Two weeks ago, BofA’s Savita Subramanian lifted the bank’s year-end target for the S&P to 4,600.
The comedians among you would probably call that bad timing. US equities fell 1% that day, 1.6% the next day, 0.2% the day after that and then, for bad measure, 1.5% two sessions later.
The market gods can be cruel that way. And unlike other deities, they aren’t easily swayed. You can’t appease them with sacrifices or mollify them with superstition. Nobody ever pacified an angry SPX by sacrificing a goat. (I’ve tried, it just turns into a bleating mess and the results are hit or miss). And you can’t will the Nasdaq to a win by wearing a lucky pair of tube socks. (That I haven’t tried. Me in tube socks is unthinkable. “A don never wears shorts.”)

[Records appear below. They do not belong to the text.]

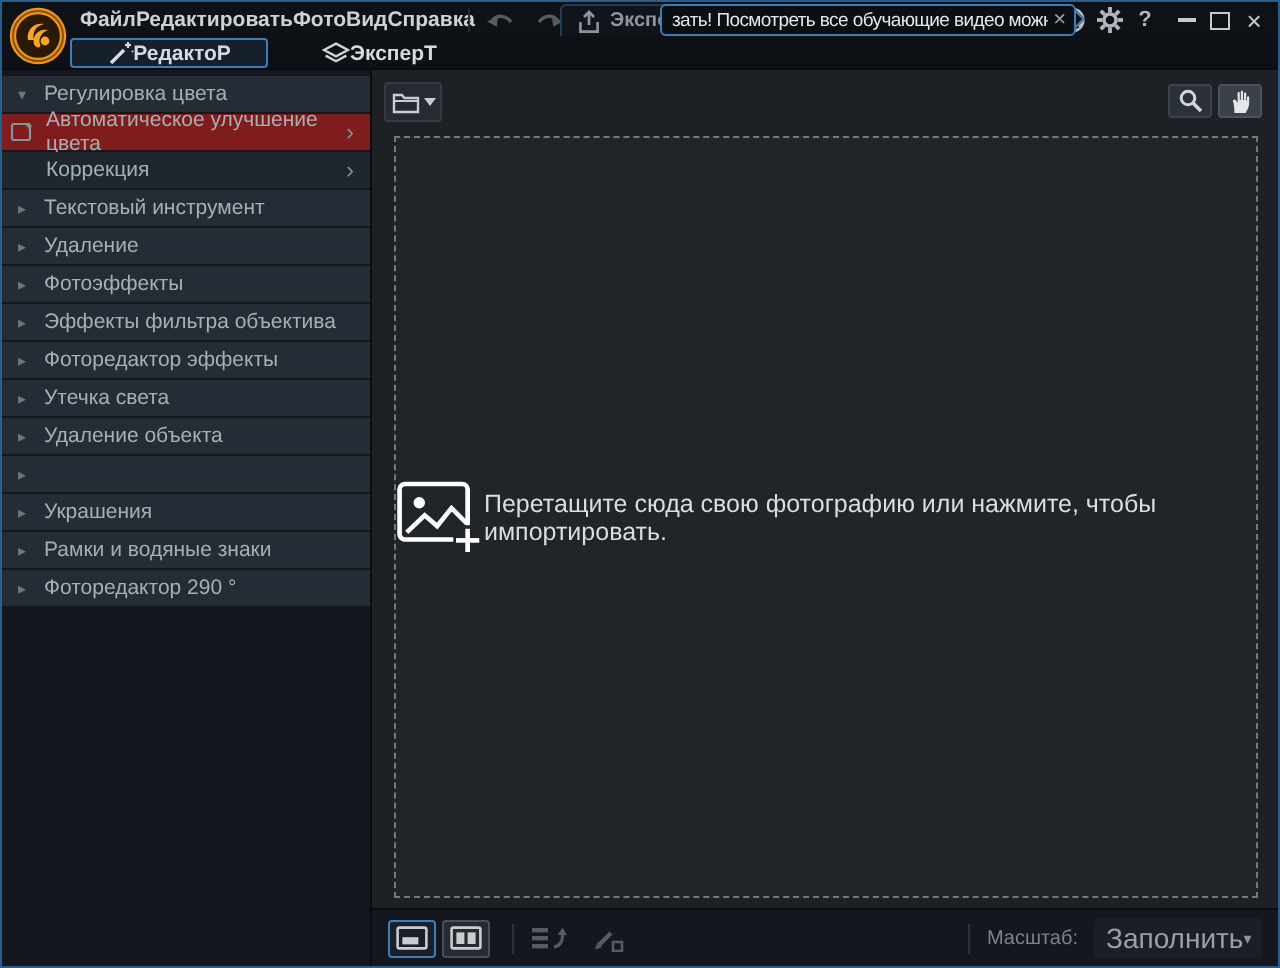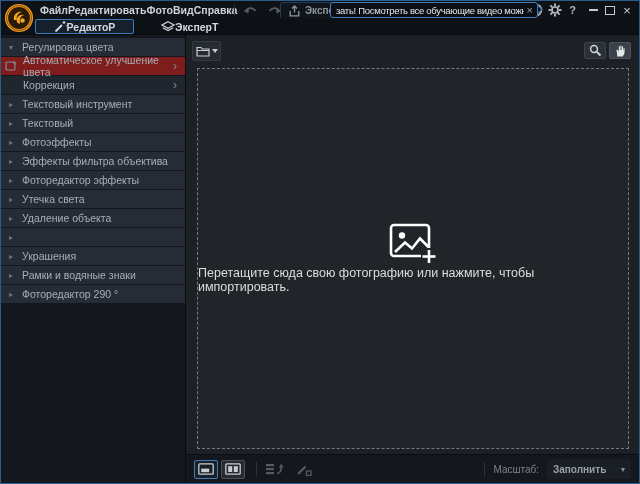"Текстовый" span { text: Текстовый -> Удаление }
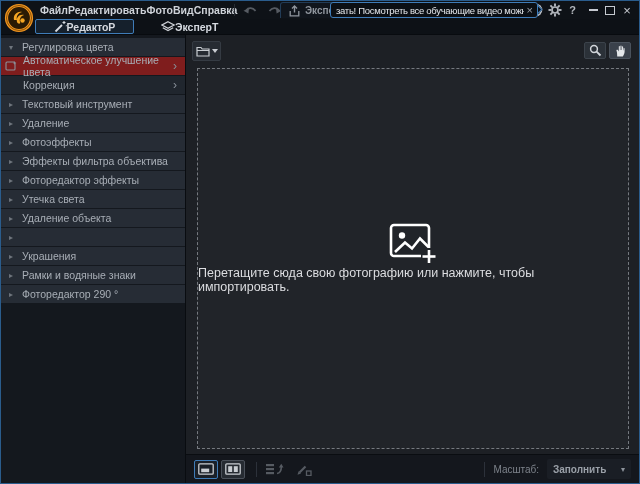"Перетащите сюда свою фотографию или" .dropzone { flex-direction: column -> row }
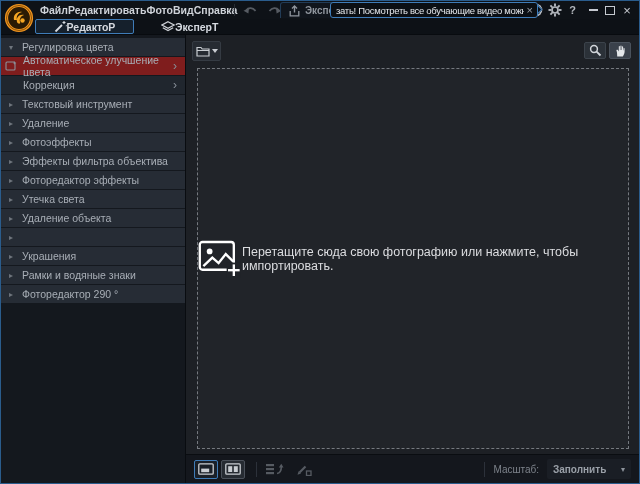"Заполнить" .scale-value { font-size: 10px -> 14px; font-weight: bold -> none }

Subramanian’s not dissuaded, though, particularly not on her call for equal-weighted outperformance. “The equal-weighted S&P ERP is 50bps+ higher than the cap-weighted and trades at 17x on trough earnings,” she wrote, in her latest, adding that the bank’s Regime Indicator “flipped to a ‘Recovery,’ typically associated with an earnings pickup.” During recoveries, the equal-weighted index “almost always” beats the cap-weighted, she remarked.
Needless to say, not everyone’s convinced we’re in a “recovery” regime, and some are adamant that to the extent you’re inclined to favor cyclicals, they should be late-cycle cyclicals. Morgan Stanley’s Mike Wilson reiterated that point in a note dated October 1.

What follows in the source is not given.